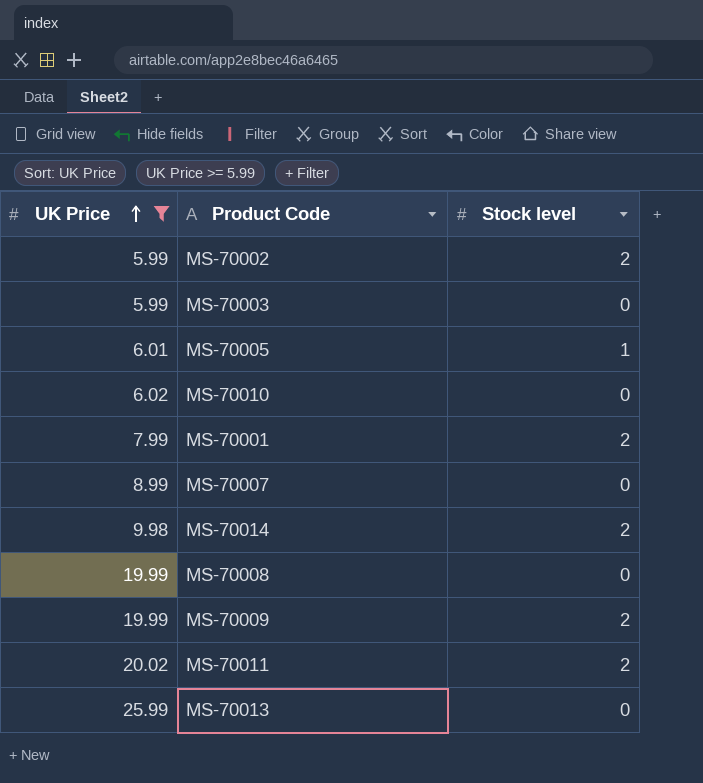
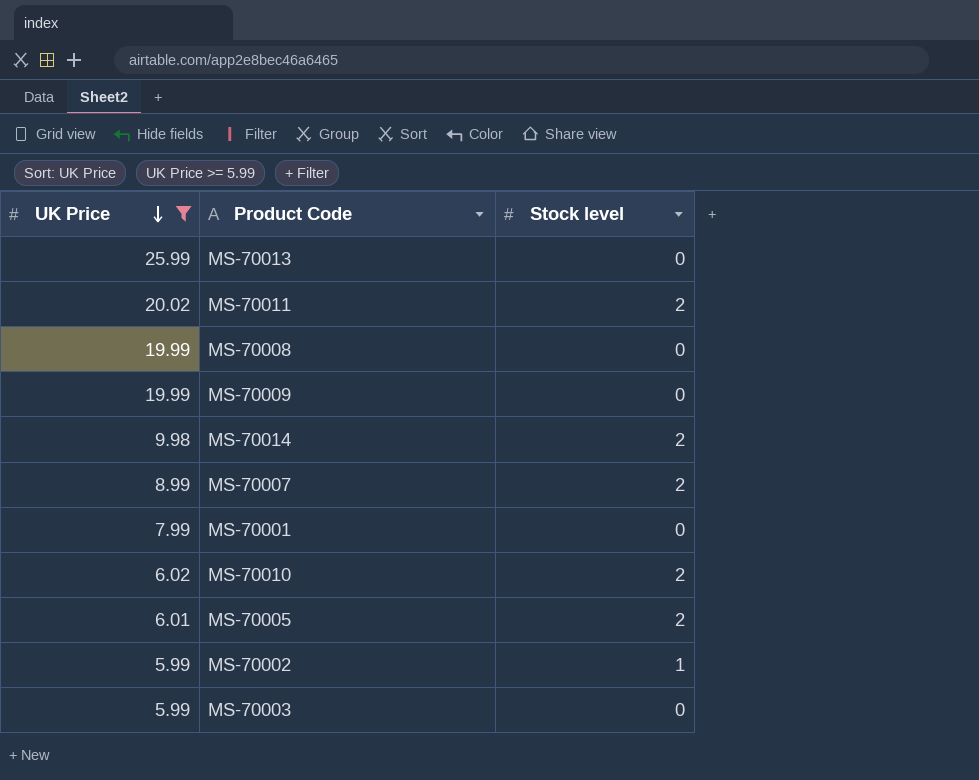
row order: UK Price ascending -> UK Price descending
MS-70009 | Stock level: 2 -> 0
MS-70007 | Stock level: 0 -> 2
MS-70001 | Stock level: 2 -> 0
MS-70010 | Stock level: 0 -> 2
MS-70005 | Stock level: 1 -> 2
MS-70002 | Stock level: 2 -> 1

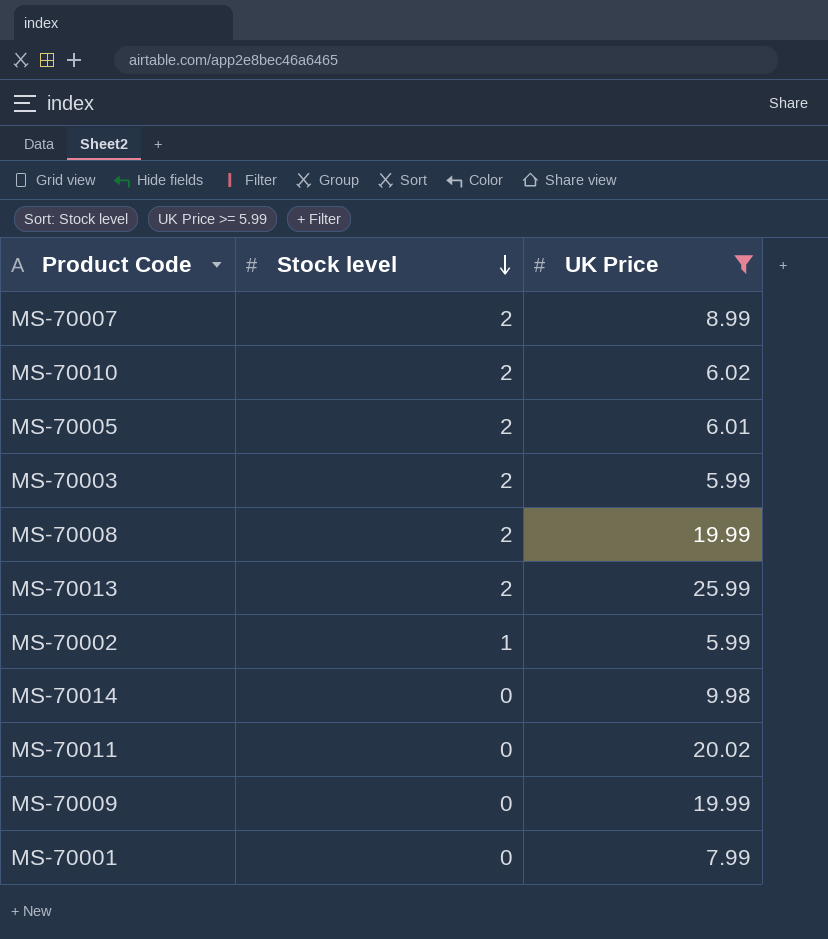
row order: UK Price descending -> Stock level descending
column UK Price | position: 1 -> 3
MS-70003 | Stock level: 0 -> 2
MS-70008 | Stock level: 0 -> 2
MS-70013 | Stock level: 0 -> 2
MS-70014 | Stock level: 2 -> 0
MS-70011 | Stock level: 2 -> 0

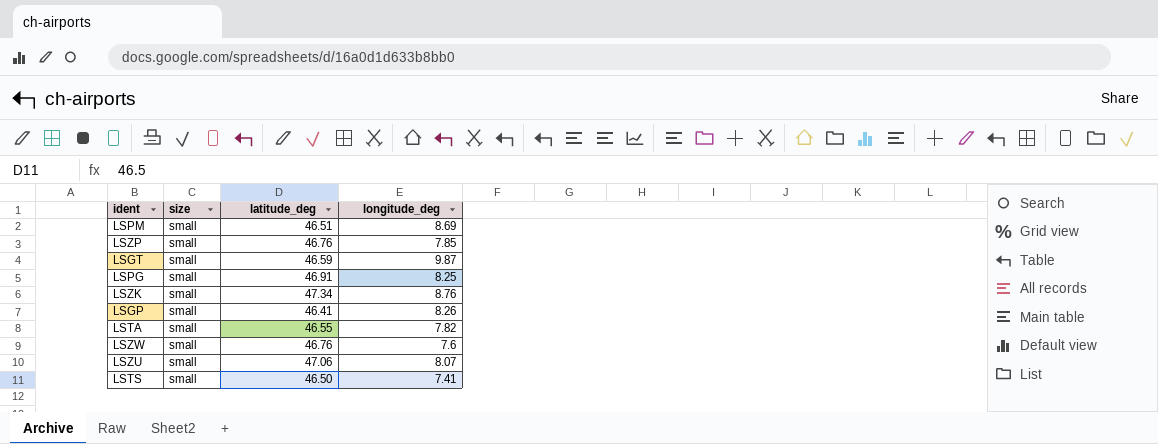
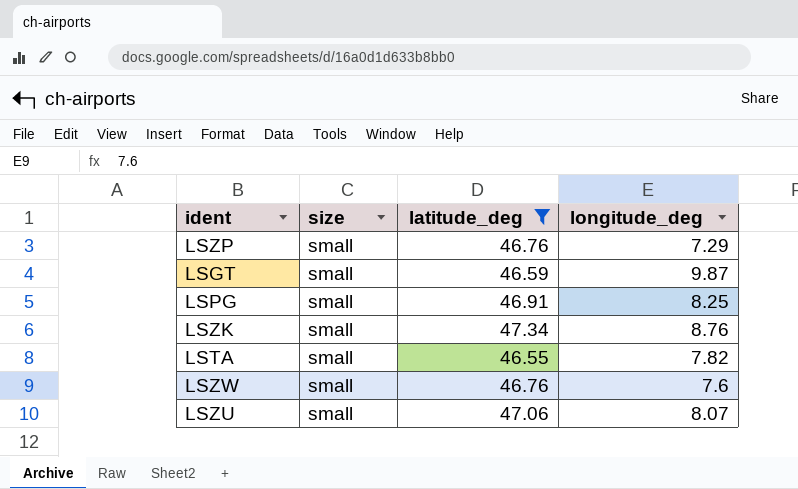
filter: none -> latitude_deg >= 46.55
LSZP | longitude_deg: 7.85 -> 7.29

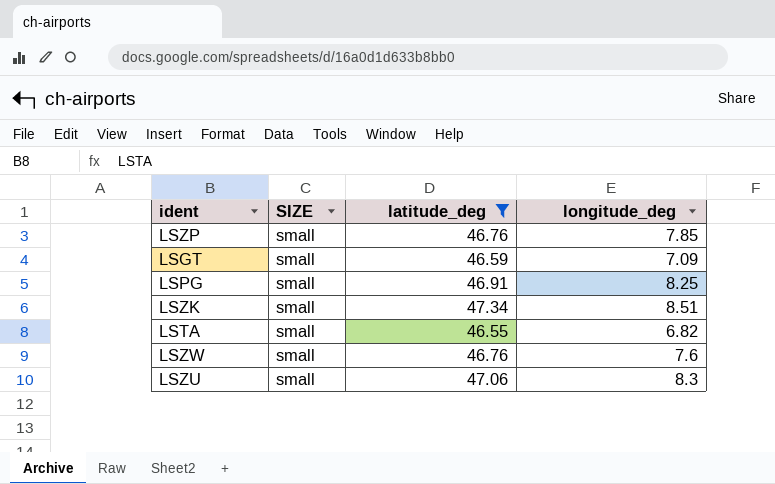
column name: size -> SIZE
LSZP | longitude_deg: 7.29 -> 7.85
LSGT | longitude_deg: 9.87 -> 7.09
LSZK | longitude_deg: 8.76 -> 8.51
LSTA | longitude_deg: 7.82 -> 6.82
LSZU | longitude_deg: 8.07 -> 8.3

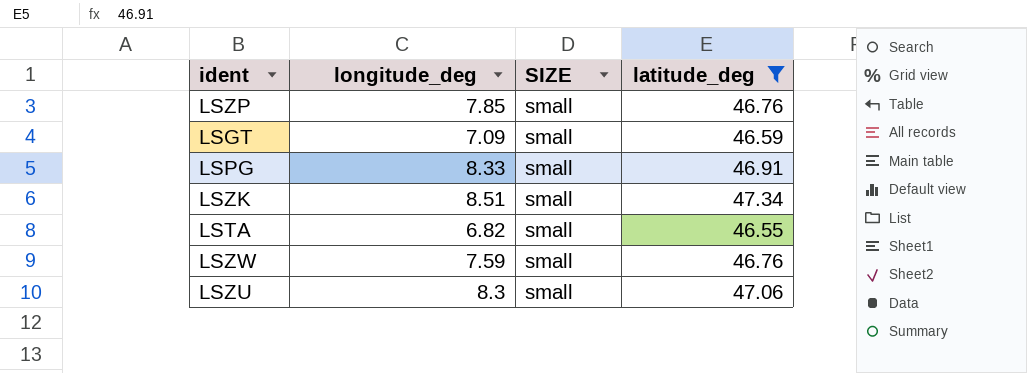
column longitude_deg | position: 4 -> 2
LSPG | longitude_deg: 8.25 -> 8.33
LSZW | longitude_deg: 7.6 -> 7.59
#####
Count the lines above that contain "descending" and reply with the figure alone.

2